• _Task statement_:
All of the entries need to be printed again exactly; pictures are the only thing to omit.

(Input records)

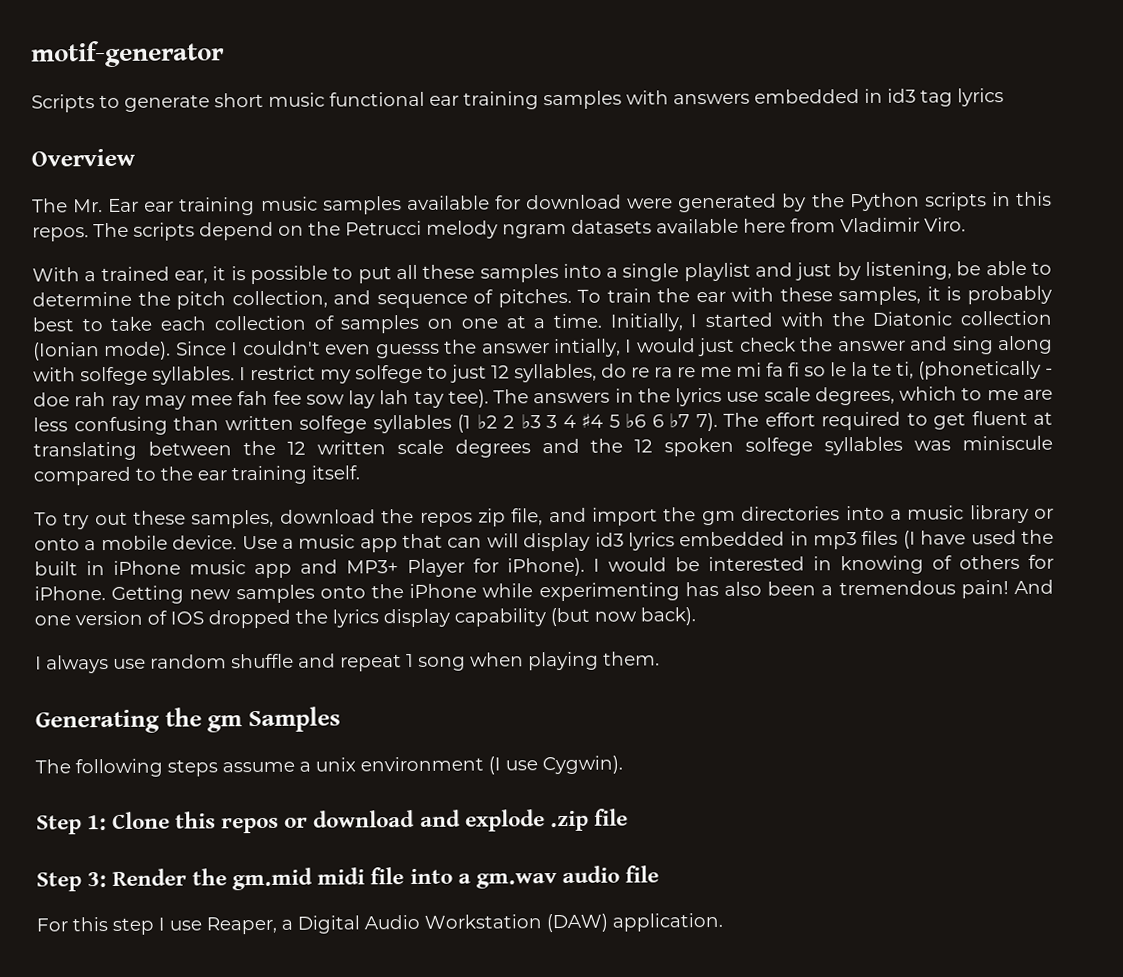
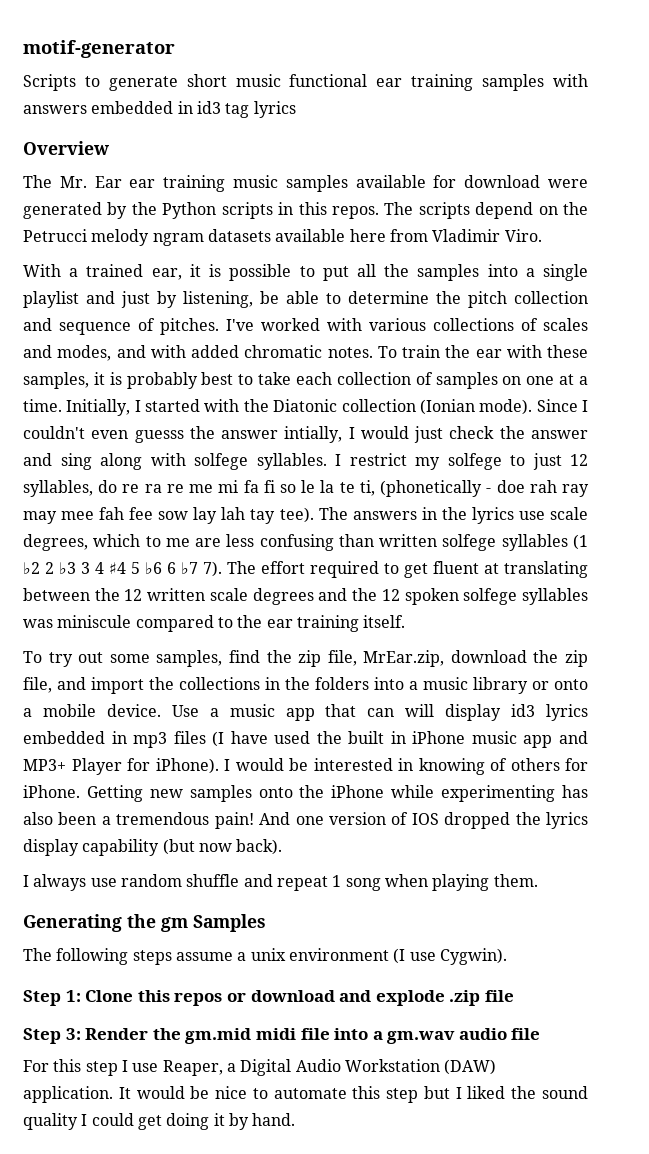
[422,264,476,279] these -> [384,264,410,277] the
[231,290,328,309] collection, -> [514,291,588,304] collection
(572, 298) none -> [226,318,588,331] [23,345,373,361] I've worked with various collections of scales and modes, and with added chromatic notes.
[133,509,275,529] these samples, -> [109,650,445,667] some samples, find the zip file, MrEar.zip,
[419,512,473,527] repos -> (559, 656) none
[701,506,841,526] gm directories -> [179,677,369,690] collections in the folders
(723, 922) none -> [118,1086,588,1103] [23,1113,296,1130] It would be nice to automate this step but I liked the sound quality I could get doing it by hand.

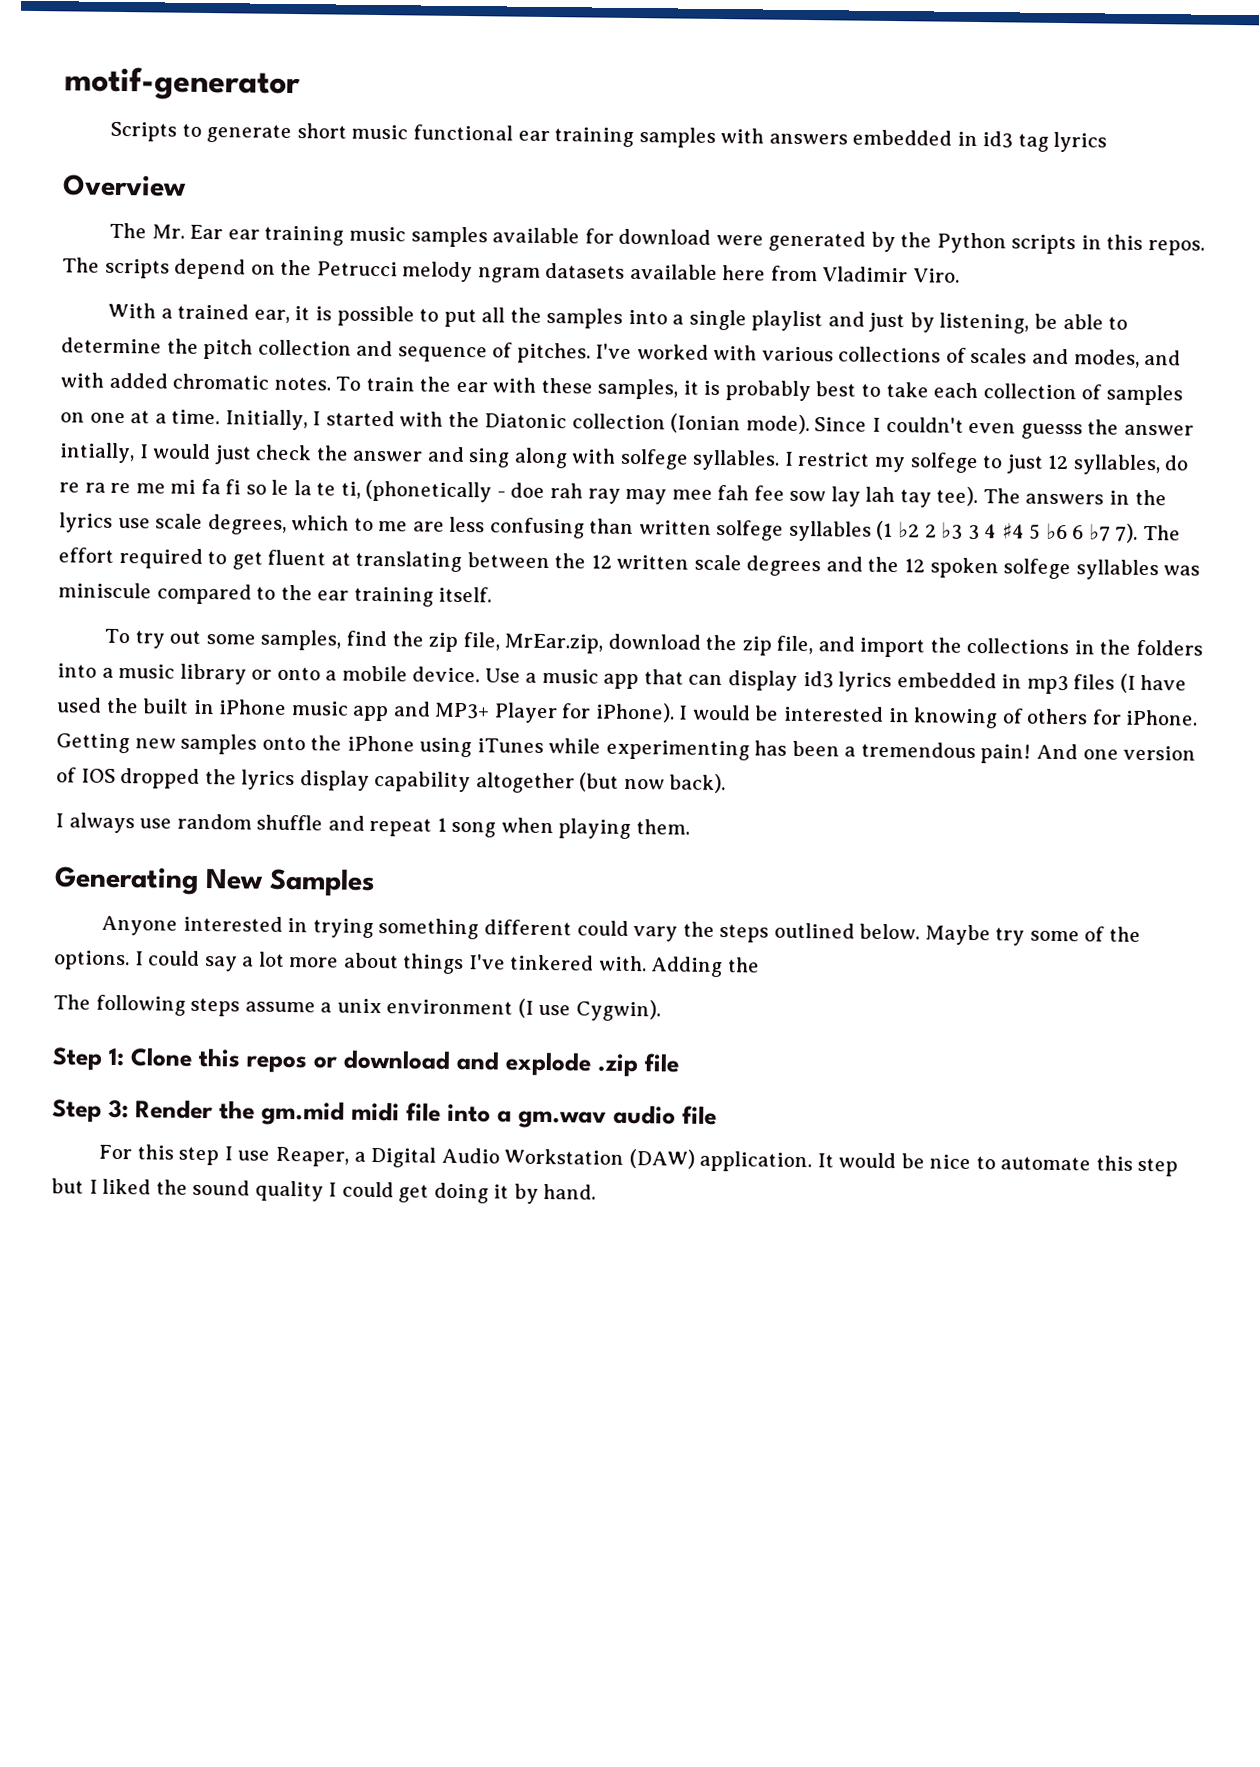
[405,704,435,717] will -> (724, 680) none
(385, 791) none -> [419,737,544,758] using iTunes
[23,812,53,825] also -> (788, 748) none
(160, 847) none -> [475,772,575,794] altogether
[127,914,266,932] the gm Samples -> [205,868,375,898] [101,915,1141,946] [53,950,760,978] New Samples // Anyone interested in trying something different could vary the steps outlined below. Maybe try some of the options. I could say a lot more about things I've tinkered with. Adding the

(End Input records)

• _Expected answer_:
[422,264,476,279] these -> [384,264,410,277] the
[231,290,328,309] collection, -> [514,291,588,304] collection
(572, 298) none -> [226,318,588,331] [23,345,373,361] I've worked with various collections of scales and modes, and with added chromatic notes.
[133,509,275,529] these samples, -> [109,650,445,667] some samples, find the zip file, MrEar.zip,
[419,512,473,527] repos -> (559, 656) none
[701,506,841,526] gm directories -> [179,677,369,690] collections in the folders
(723, 922) none -> [118,1086,588,1103] [23,1113,296,1130] It would be nice to automate this step but I liked the sound quality I could get doing it by hand.

[405,704,435,717] will -> (724, 680) none
(385, 791) none -> [419,737,544,758] using iTunes
[23,812,53,825] also -> (788, 748) none
(160, 847) none -> [475,772,575,794] altogether
[127,914,266,932] the gm Samples -> [205,868,375,898] [101,915,1141,946] [53,950,760,978] New Samples // Anyone interested in trying something different could vary the steps outlined below. Maybe try some of the options. I could say a lot more about things I've tinkered with. Adding the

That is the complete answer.